Guias não são personagens
Na Umbanda, os guias espirituais se apresentam por linhas de trabalho, linguagens simbólicas e formas espirituais próximas da experiência humana. Caboclos, pretos-velhos, crianças, exus, pombagiras, boiadeiros, marinheiros, baianos e outras linhas atuam com identidade espiritual, campo de força e finalidade de trabalho.
O erro é tratar essas linhas como personagens folclóricos, fantasias de incorporação ou tipos fixos de personalidade. Guia não existe para entreter, assustar ou alimentar a vaidade do médium. Guia trabalha.
Linhas de trabalho e campos de atuação
Entidade não substitui consciência
O guia pode orientar, advertir, acolher e abrir percepção.

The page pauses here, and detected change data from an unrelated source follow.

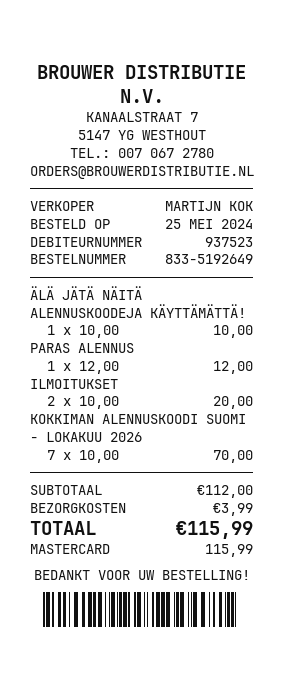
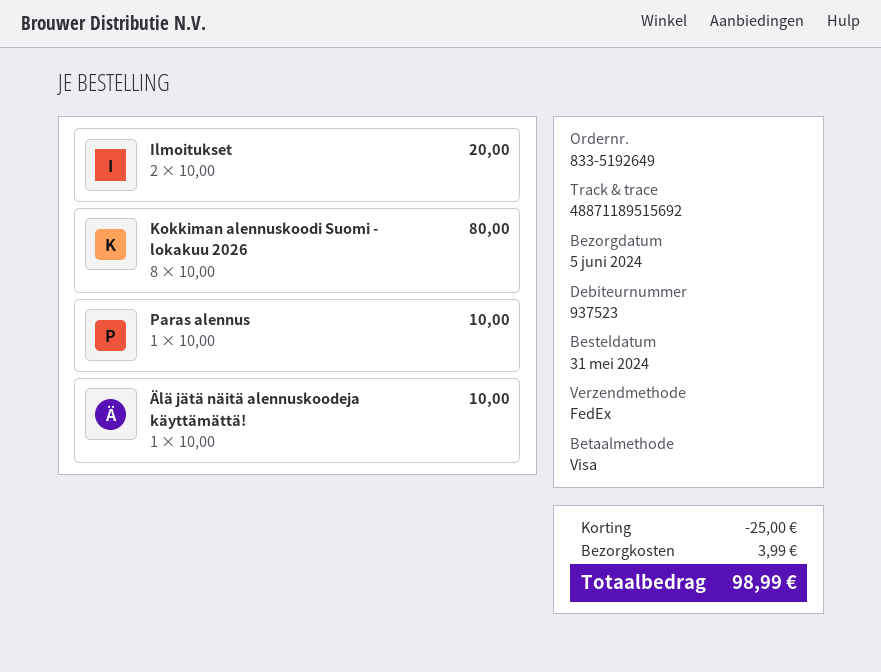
order date: 2024-05-25 -> 2024-05-31
payment method: Mastercard -> Visa
PARAS ALENNUS: 1 x 12.00 = 12.00 -> 1 x 10.00 = 10.00
KOKKIMAN ALENNUSKOODI SUOMI - LOKAKUU 2026: 7 x 10.00 = 70.00 -> 8 x 10.00 = 80.00
discount: none -> 25.00
total: 115.99 -> 98.99

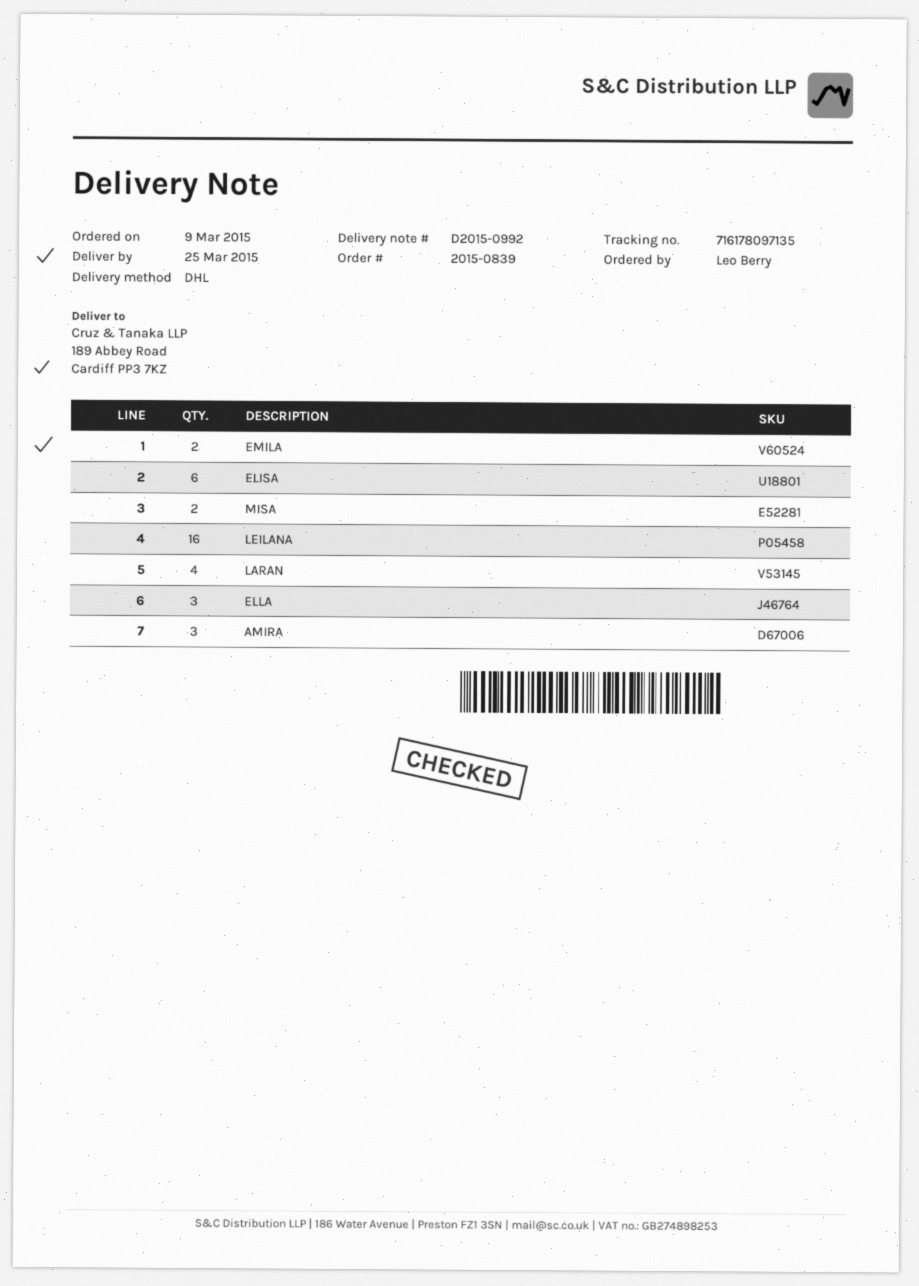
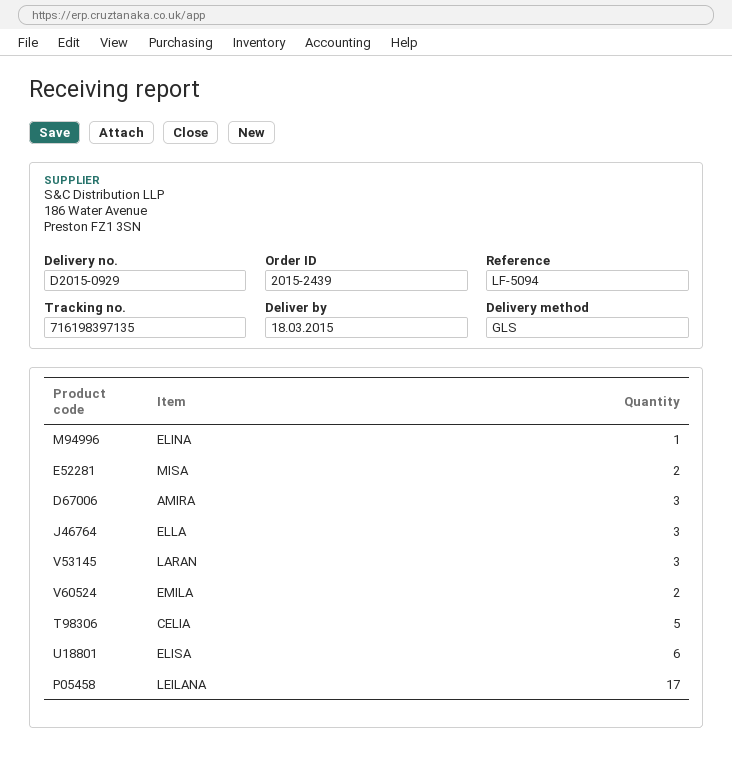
order number: 2015-0839 -> 2015-2439
delivery note number: D2015-0992 -> D2015-0929
delivery date: 2015-03-25 -> 2015-03-18
shipping method: DHL -> GLS
tracking number: 716178097135 -> 716198397135
LEILANA: 16 -> 17
LARAN: 4 -> 3
ELINA: none -> 1
CELIA: none -> 5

Mas não deveria ser usado como desculpa para terceirizar decisões, fugir de responsabilidade ou pedir autorização para tudo. Relação madura com guia não cria dependência; cria lucidez.
Quando uma pessoa só age se “a entidade mandar”, algo está desequilibrado. A espiritualidade séria não sequestra a autonomia humana. Ela educa a pessoa para assumir a própria vida com mais consciência.
O médium e o respeito ao guia
- Não usar o nome do guia para sustentar opinião pessoal.
- Não aumentar histórias para parecer mais importante.
- Não teatralizar a entidade para impressionar.
- Não falar em nome do guia sem critério e sem autorização da casa.
- Não transformar incorporação em identidade inflada.
O consulente e o respeito ao guia
O consulente também precisa amadurecer sua relação com a entidade. Guia não é adivinho de plantão, não é funcionário espiritual, não é terapeuta substituto e não é instrumento para satisfazer desejo pessoal. A orientação precisa ser recebida com respeito e levada para a vida concreta.
Se a pessoa escuta, se emociona, agradece e depois não muda nada, a consulta vira apenas alívio momentâneo.